Der gebürtige Hamburger kehrt in die Hansestadt zurück

Professor Dr. Thomas von Hahn kommt aus Hannover nach Hamburg. Er kennt sich hier aus. Der gebürtige Hamburger hat das Abitur am Christianeum abgelegt und seinen Zivildienst im Krankenhaus Altona absolviert. Seit 1995 ist er weg aus der Hansestadt. Jetzt wartet auf ihn die Gastroenterologie (Magen- und Darmerkrankungen) im Krankenhaus Barmbek – ein medizinischer „Leuchtturm“, wie Hahn sagt.

„In diesem großen, urbanen Akutkrankenhaus gibt es unglaublich viel Fachwissen.“ Der 44-Jährige ist ein typischer Norddeutscher, lange Reden sind nicht sein Ding. Lieber packt er an. Hahn hat in Hannover auch als Notarzt gearbeitet. Den Blick fürs Ganze nicht verlieren, der Spezialisierung etwas entgegensetzen: Er hat das gern gemacht. Hahn ist nun Chef von 15 Medizinern.

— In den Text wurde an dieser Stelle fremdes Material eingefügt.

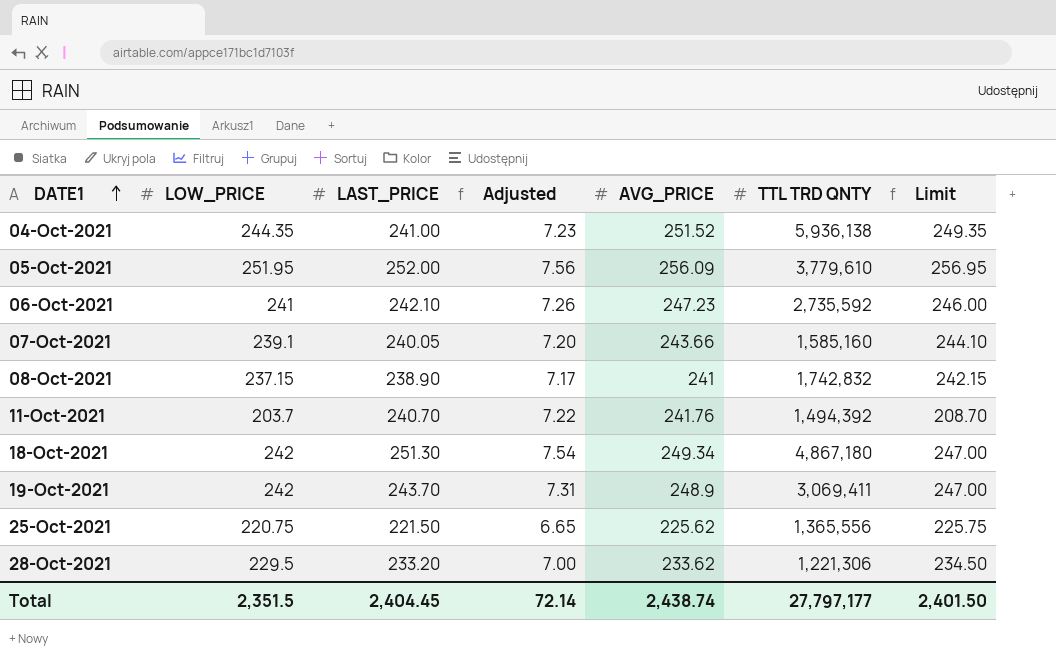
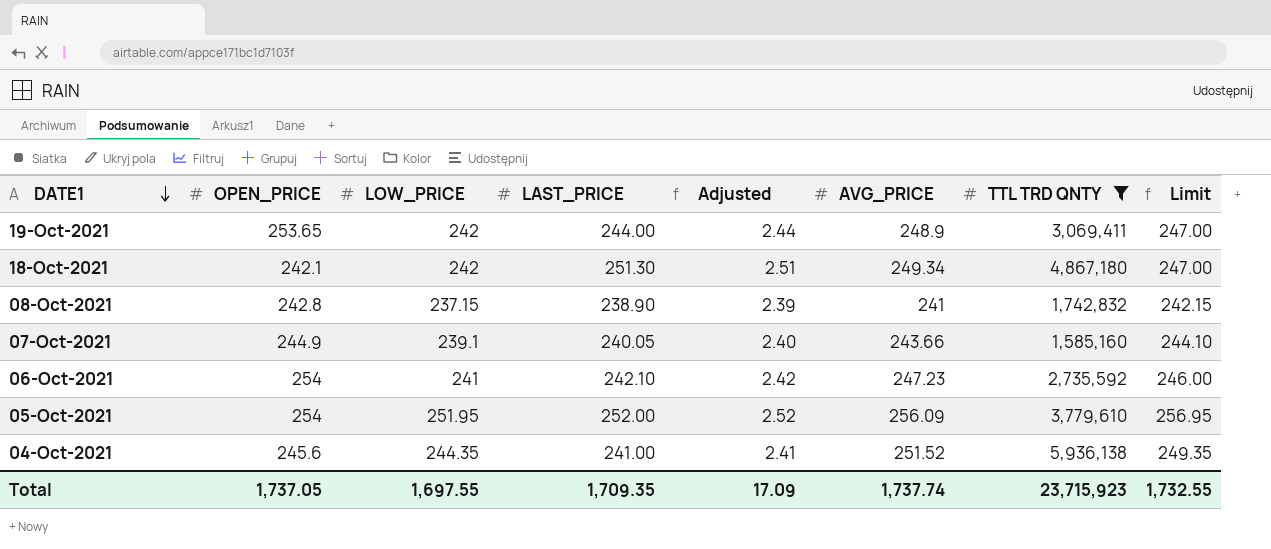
filter: none -> TTL TRD QNTY >= 1,585,160
row order: DATE1 ascending -> DATE1 descending
column OPEN_PRICE | position: none -> 2
column Adjusted | formula: [LAST_PRICE] * 0.03 -> [LAST_PRICE] * 0.01
19-Oct-2021 | LAST_PRICE: 243.70 -> 244.00
Total | LOW_PRICE: 2,351.5 -> 1,697.55
Total | LAST_PRICE: 2,404.45 -> 1,709.35
Total | Adjusted: 72.14 -> 17.09
Total | AVG_PRICE: 2,438.74 -> 1,737.74
Total | TTL TRD QNTY: 27,797,177 -> 23,715,923
Total | Limit: 2,401.50 -> 1,732.55

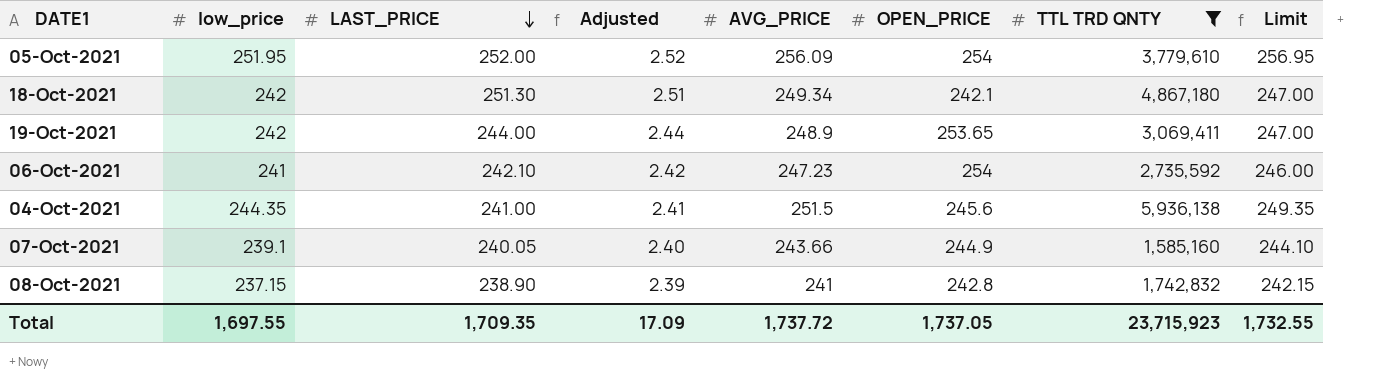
row order: DATE1 descending -> LAST_PRICE descending
column name: LOW_PRICE -> low_price
column OPEN_PRICE | position: 2 -> 6
04-Oct-2021 | AVG_PRICE: 251.52 -> 251.5
Total | AVG_PRICE: 1,737.74 -> 1,737.72

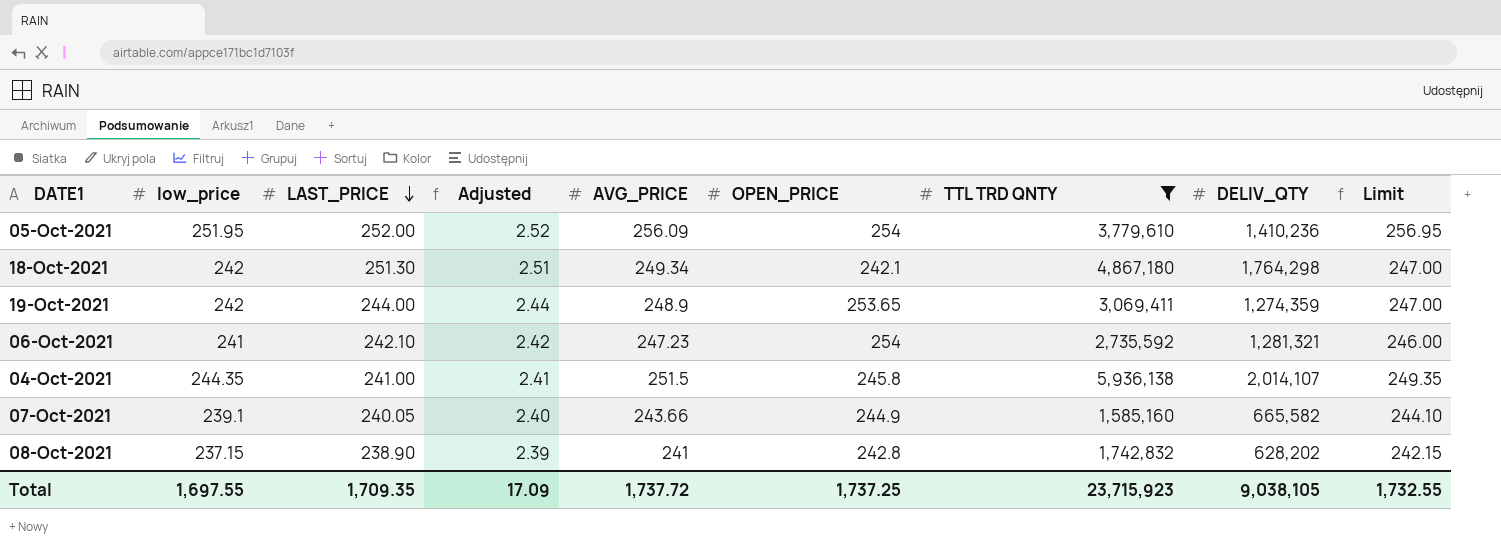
column DELIV_QTY | position: none -> 8
04-Oct-2021 | OPEN_PRICE: 245.6 -> 245.8
Total | OPEN_PRICE: 1,737.05 -> 1,737.25

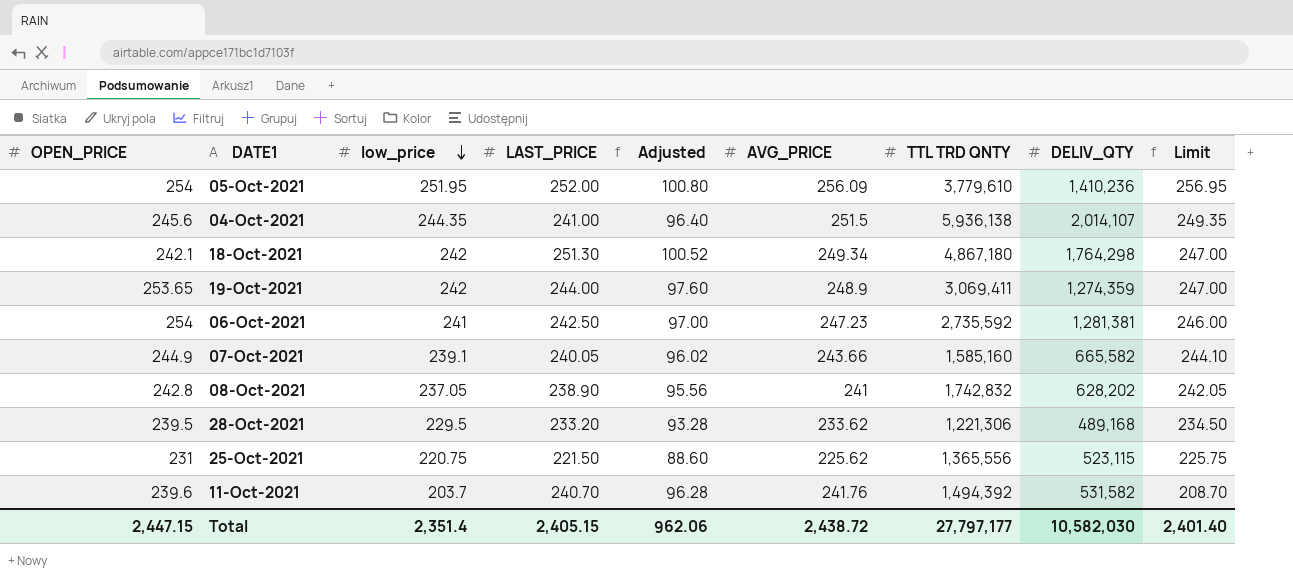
filter: TTL TRD QNTY >= 1,585,160 -> none
row order: LAST_PRICE descending -> low_price descending
column OPEN_PRICE | position: 6 -> 1
column Adjusted | formula: [LAST_PRICE] * 0.01 -> [LAST_PRICE] * 0.4
04-Oct-2021 | OPEN_PRICE: 245.8 -> 245.6
06-Oct-2021 | LAST_PRICE: 242.10 -> 242.50
06-Oct-2021 | DELIV_QTY: 1,281,321 -> 1,281,381
08-Oct-2021 | low_price: 237.15 -> 237.05
08-Oct-2021 | Limit: 242.15 -> 242.05
Total | OPEN_PRICE: 1,737.25 -> 2,447.15
Total | low_price: 1,697.55 -> 2,351.4
Total | LAST_PRICE: 1,709.35 -> 2,405.15
Total | Adjusted: 17.09 -> 962.06
Total | AVG_PRICE: 1,737.72 -> 2,438.72
Total | TTL TRD QNTY: 23,715,923 -> 27,797,177
Total | DELIV_QTY: 9,038,105 -> 10,582,030
Total | Limit: 1,732.55 -> 2,401.40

Pape war lange Zeit an der Berliner Charité

Ulrich-Frank Pape, gebürtiger Bamberger, ist vielleicht der spektakulärste Neuzugang. Seit 1998 arbeitet er an der Charité, dem Berliner Krankenhaus mit weltweitem Renommee. Zuletzt war er Leitender Oberarzt der Klinik für Hepatologie und Gastroenterologie. Nun wird er Chef der Inneren Medizin im Krankenhaus St. Georg. Der baumlange 49-Jährige stammt zwar aus Bayern, hat aber im Altonaer Rathaus geheiratet. Seine Frau ist in Hamburg zur Schule gegangen. „Ich musste sie nicht lange überzeugen, an die Alster zu wechseln“, sagt er.

Vier neue Chefärzte. Einige haben in den USA studiert, sie haben in verschiedenen Kliniken gearbeitet, sind umgezogen, haben immer wieder mal neu angefangen. Sie haben gelernt, therapiert, publiziert. Sie sind jetzt in ihren besten Jahren – vier Oberärzte, die zu den besten Ärzten des Landes werden können. Der Befund: Ein autoritärer „General“, der mit Befehl und Gehorsam operiert, ist nicht dabei.